> The task
Word for word, copy out the entries below, but not the pictures in them.
*****
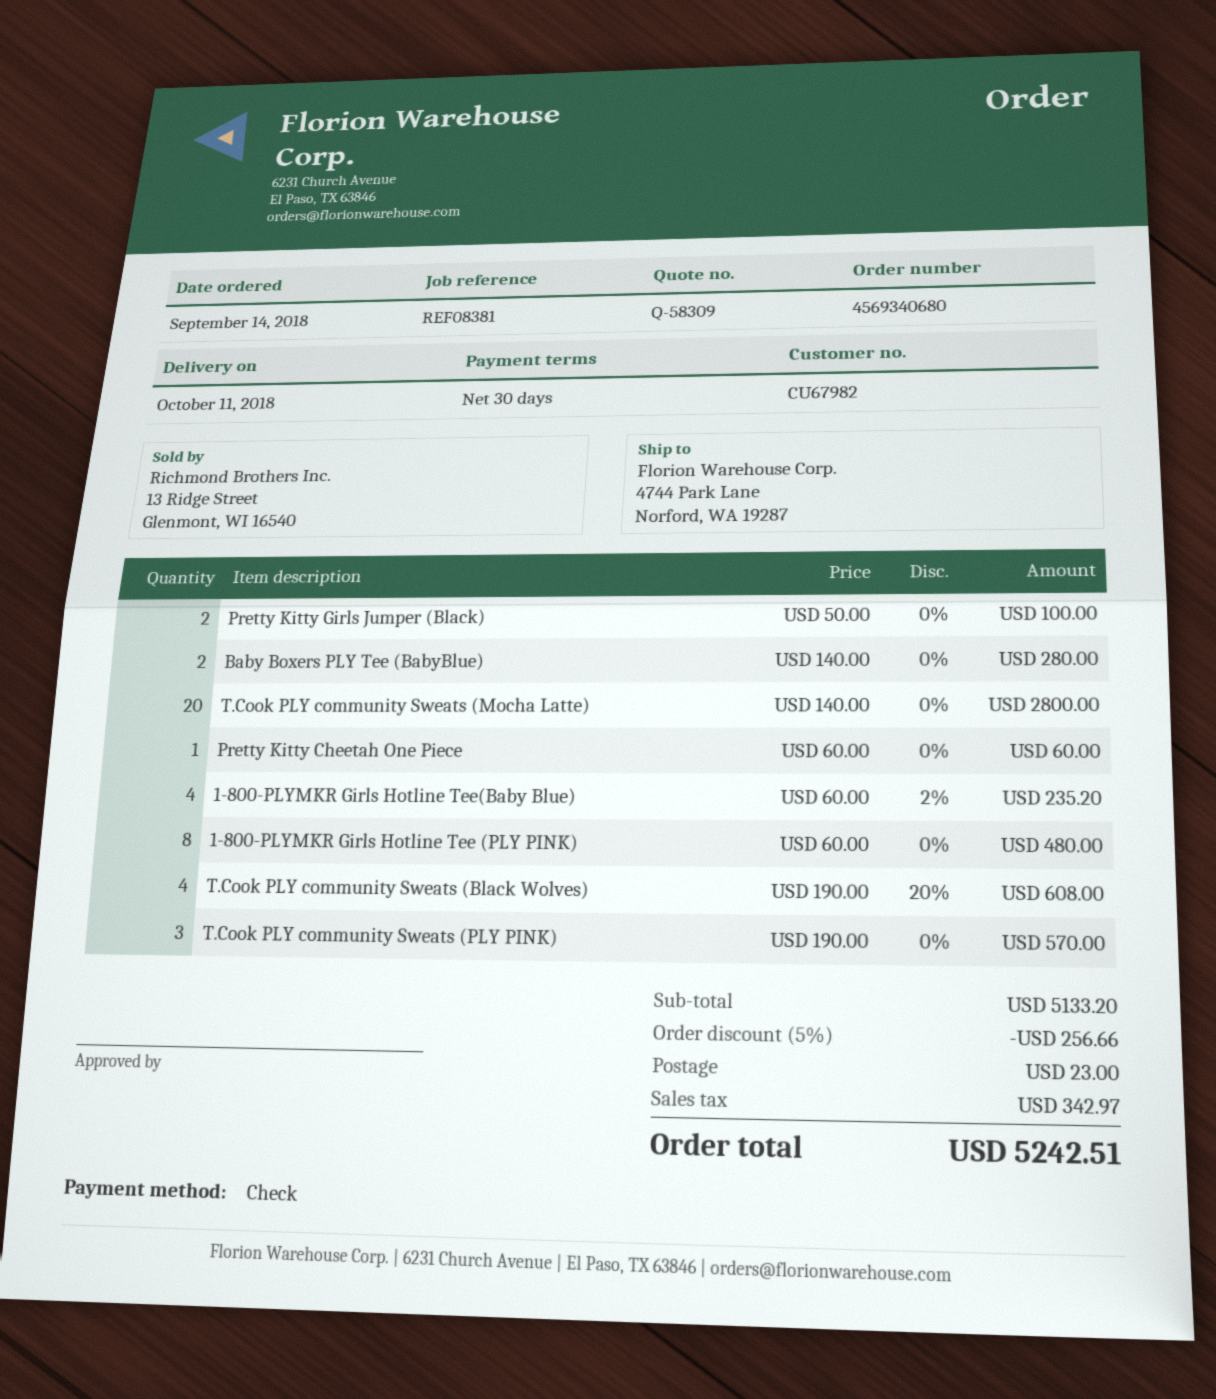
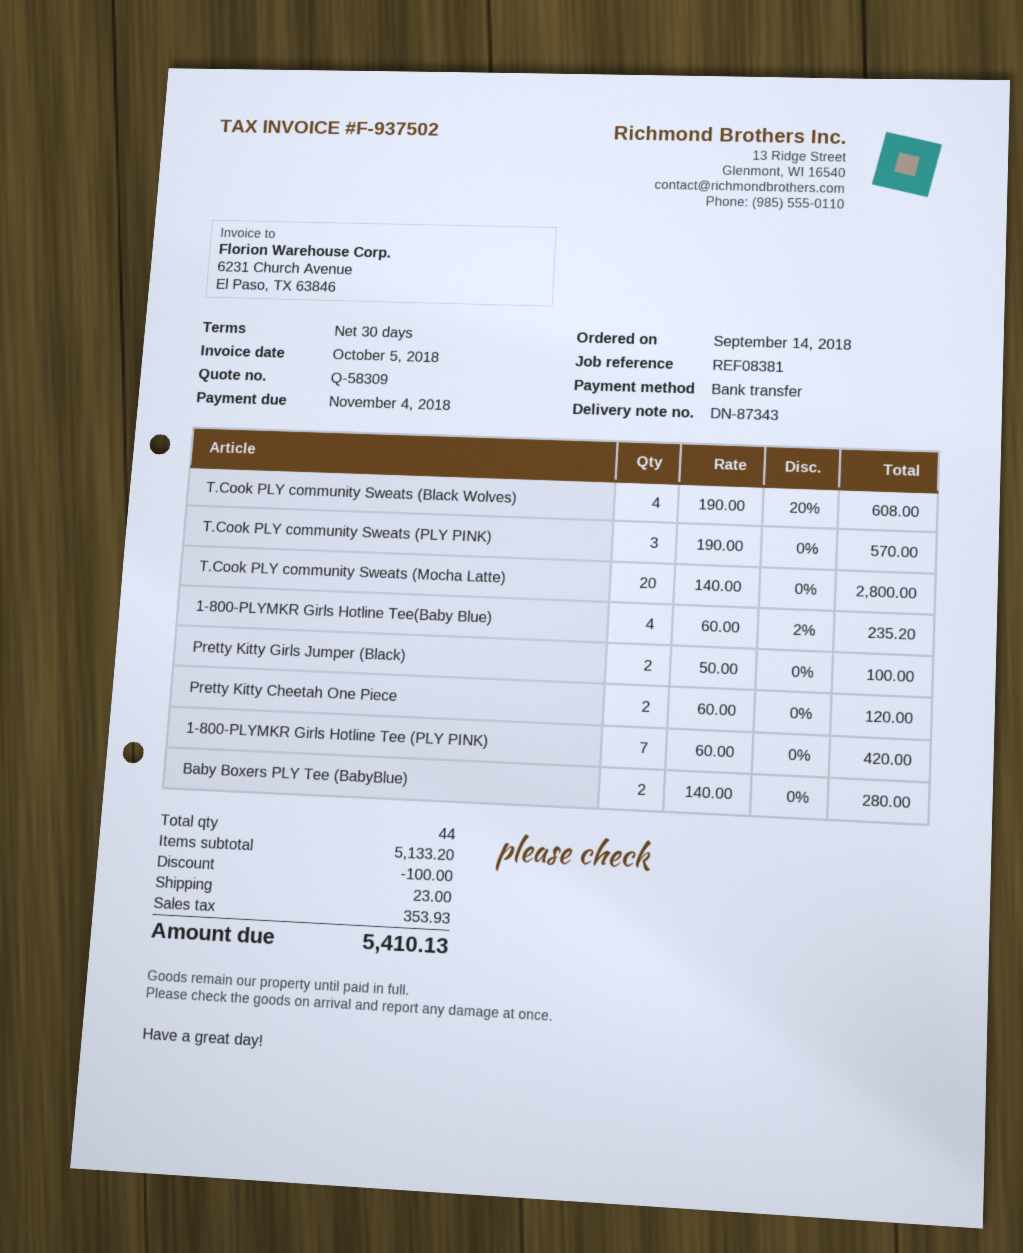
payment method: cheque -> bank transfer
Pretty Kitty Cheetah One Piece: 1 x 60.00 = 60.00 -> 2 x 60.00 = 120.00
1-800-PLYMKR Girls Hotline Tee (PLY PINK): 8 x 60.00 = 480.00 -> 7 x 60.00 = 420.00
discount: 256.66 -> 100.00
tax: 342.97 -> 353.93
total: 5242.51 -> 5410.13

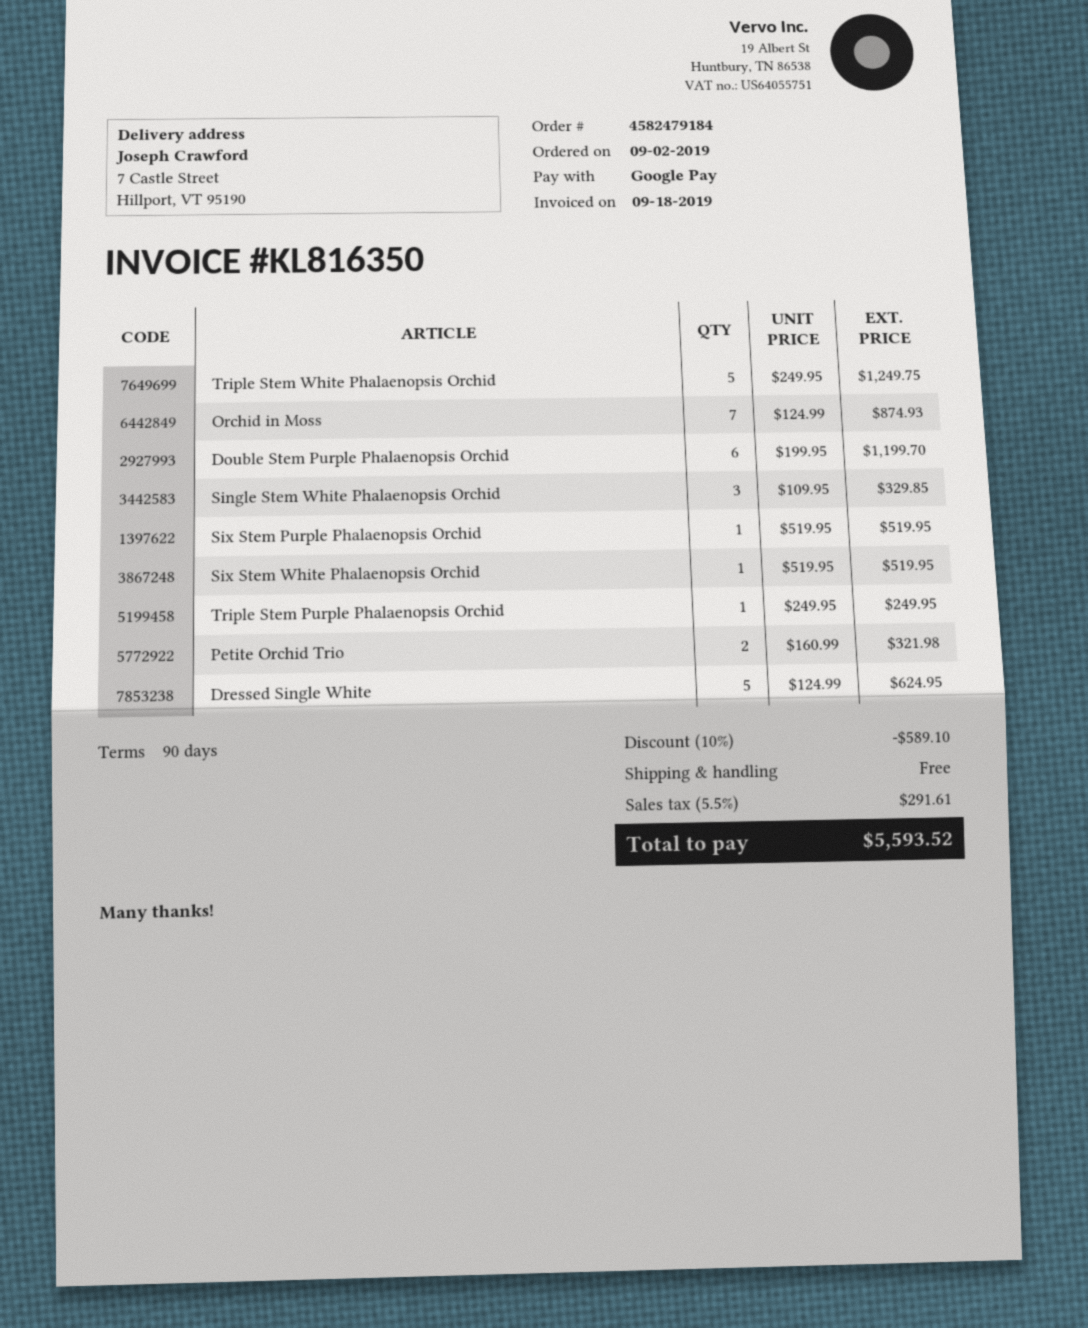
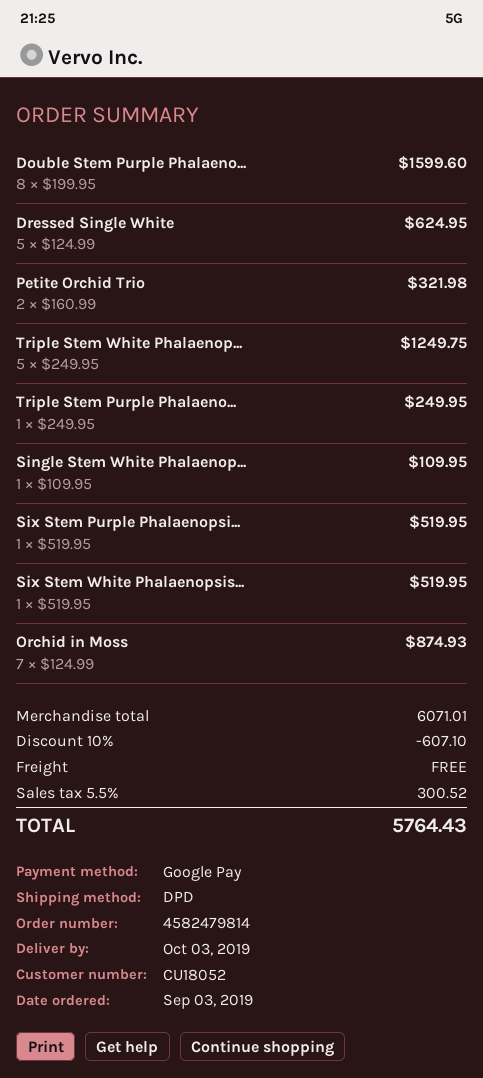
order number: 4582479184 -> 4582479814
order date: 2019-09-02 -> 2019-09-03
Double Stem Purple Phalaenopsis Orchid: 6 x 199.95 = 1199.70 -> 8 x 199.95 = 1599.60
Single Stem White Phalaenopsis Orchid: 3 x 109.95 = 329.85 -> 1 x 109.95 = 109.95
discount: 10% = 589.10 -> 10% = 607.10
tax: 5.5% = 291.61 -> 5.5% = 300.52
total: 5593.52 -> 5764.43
*****
> Reply to the exercise
payment method: cheque -> bank transfer
Pretty Kitty Cheetah One Piece: 1 x 60.00 = 60.00 -> 2 x 60.00 = 120.00
1-800-PLYMKR Girls Hotline Tee (PLY PINK): 8 x 60.00 = 480.00 -> 7 x 60.00 = 420.00
discount: 256.66 -> 100.00
tax: 342.97 -> 353.93
total: 5242.51 -> 5410.13

order number: 4582479184 -> 4582479814
order date: 2019-09-02 -> 2019-09-03
Double Stem Purple Phalaenopsis Orchid: 6 x 199.95 = 1199.70 -> 8 x 199.95 = 1599.60
Single Stem White Phalaenopsis Orchid: 3 x 109.95 = 329.85 -> 1 x 109.95 = 109.95
discount: 10% = 589.10 -> 10% = 607.10
tax: 5.5% = 291.61 -> 5.5% = 300.52
total: 5593.52 -> 5764.43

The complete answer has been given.